The method recommended by ocdecio is a good one if you're going to implement it from scratch. Looking at the time complexity compared to the nieve method we see:
Sort/binary search method:
T ~= O(n log n) + O(n) * O(log n) ~= O(n log n)
Looping through both lists (nieve method):
T ~= O(n) * O(n) ~= O(n ^ 2)
There may be a quicker method, but I am not aware of it. Hopefully that should justify choosing his method.
(Previous answer - changed IndexOf to Contains, as IndexOf casts to an array first)
Seeing as it's two small lists the code below should be fine. Not sure if there's a library with an intersection method like Java has (although List isn't a set so it wouldn't work), I know as someone pointed out the PowerCollection library has one.
List<int> a = new List<int>() {1, 2, 3, 4, 5};
List<int> b = new List<int>() {0, 4, 8, 12};
List<int> result = new List<int>();
for (int i=0;i < a.Count;i++)
{
if (b.Contains(a[i]))
result.Add(a[i]);
}
foreach (int i in result)
Console.WriteLine(i);
Update 2: HashSet was a dumb answer as it's 3.5 not 3.0
Update: HashSet seems like the obvious answer:
// Method 2 - HashSet from System.Core
HashSet<int> aSet = new HashSet<int>(a);
HashSet<int> bSet = new HashSet<int>(b);
aSet.IntersectWith(bSet);
foreach (int i in aSet)
Console.WriteLine(i);
Here is a method that removed duplicate strings. Change this to accomidate int and it will work fine.

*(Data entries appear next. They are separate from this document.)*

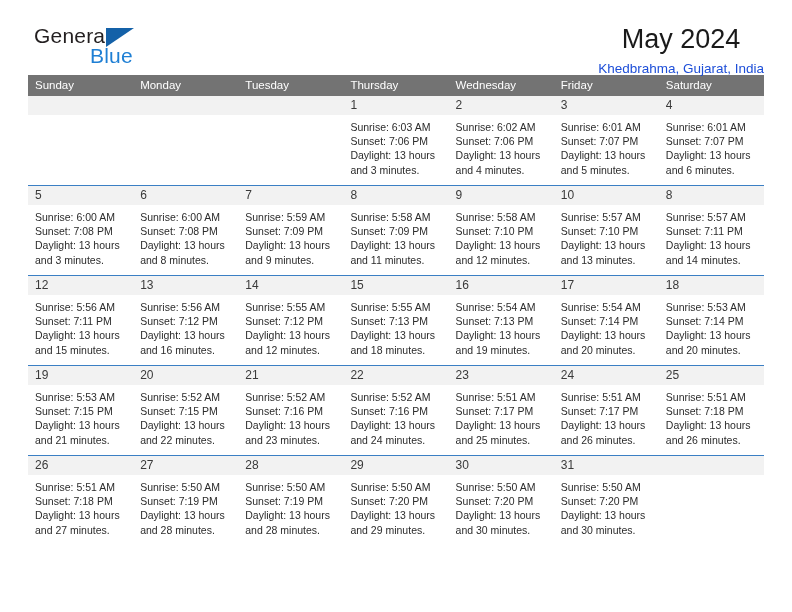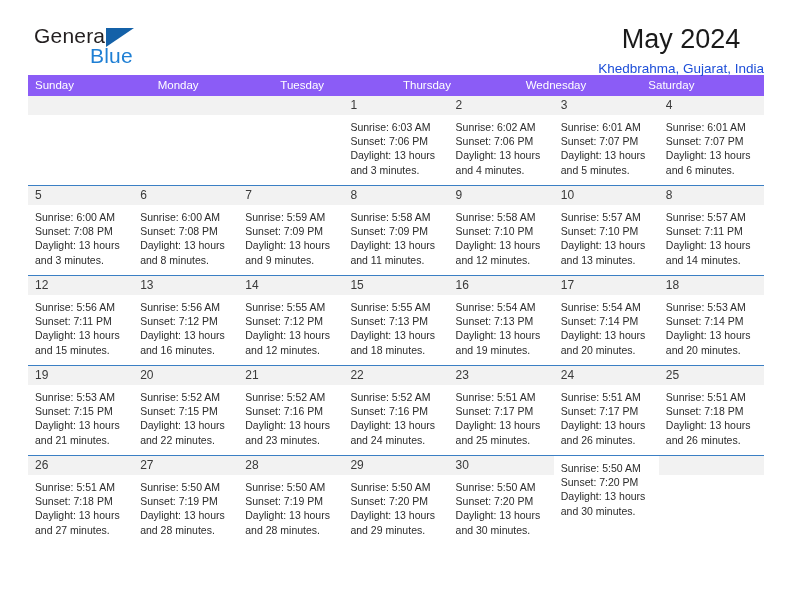"Sunday" .dow-row { background: #8b5cf6 -> #737373 }
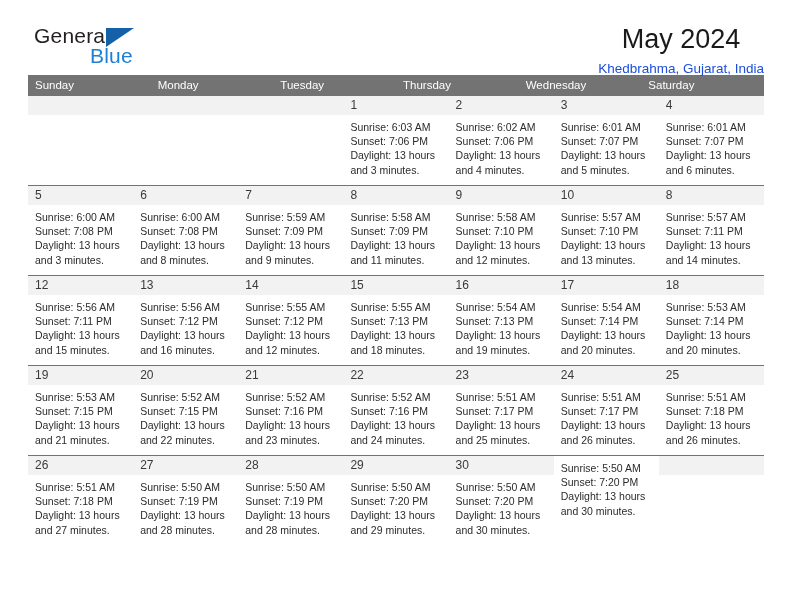"Friday" div.dow { html: none -> <div>Friday</div> }
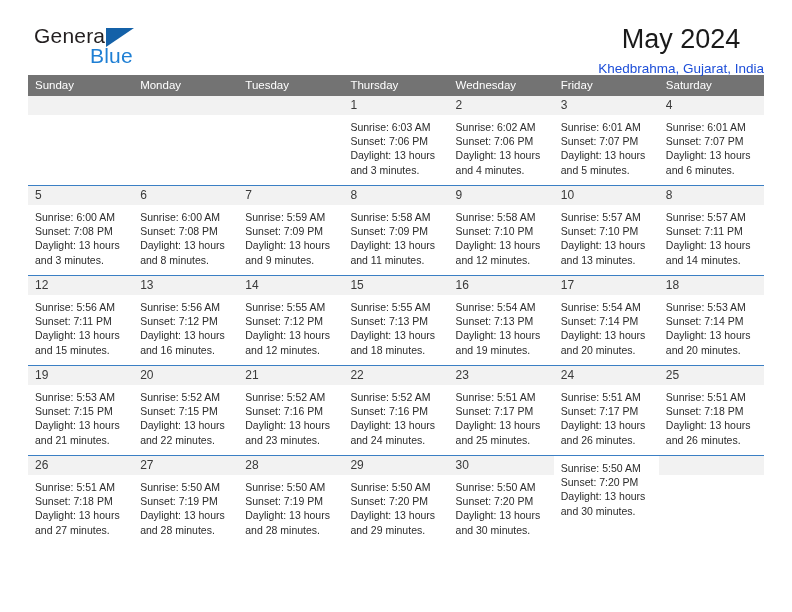"31" div.daynum-band { html: none -> <div> <div>31</div> </div> }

public List<string> removeDuplicates(List<string> inputList)
{
Dictionary<string, int> uniqueStore = new Dictionary<string, int>();
List<string> finalList = new List<string>();
foreach (string currValue in inputList)
{
if (!uniqueStore.ContainsKey(currValue))
{
uniqueStore.Add(currValue, 0);
finalList.Add(currValue);
}
}
return finalList;
}
Update: Sorry, I am actually combining the lists and then removing duplicates. I am passing the combined list to this method. Not exactly what you are looking for.
Wow. The answers thus far look very complicated. Why not just use :
List<int> a = new List<int>() { 1, 2, 3, 4, 5, 12, 13 };
List<int> b = new List<int>() { 0, 4, 8, 12 };
...
public List<int> Dups(List<int> a, List<int> b)
{
List<int> ret = new List<int>();
foreach (int x in b)
{
if (a.Contains(x))
{
ret.add(x);
}
}
return ret;
}
This seems much more straight-forward to me... unless I've missed part of the question. Which is entirely possible.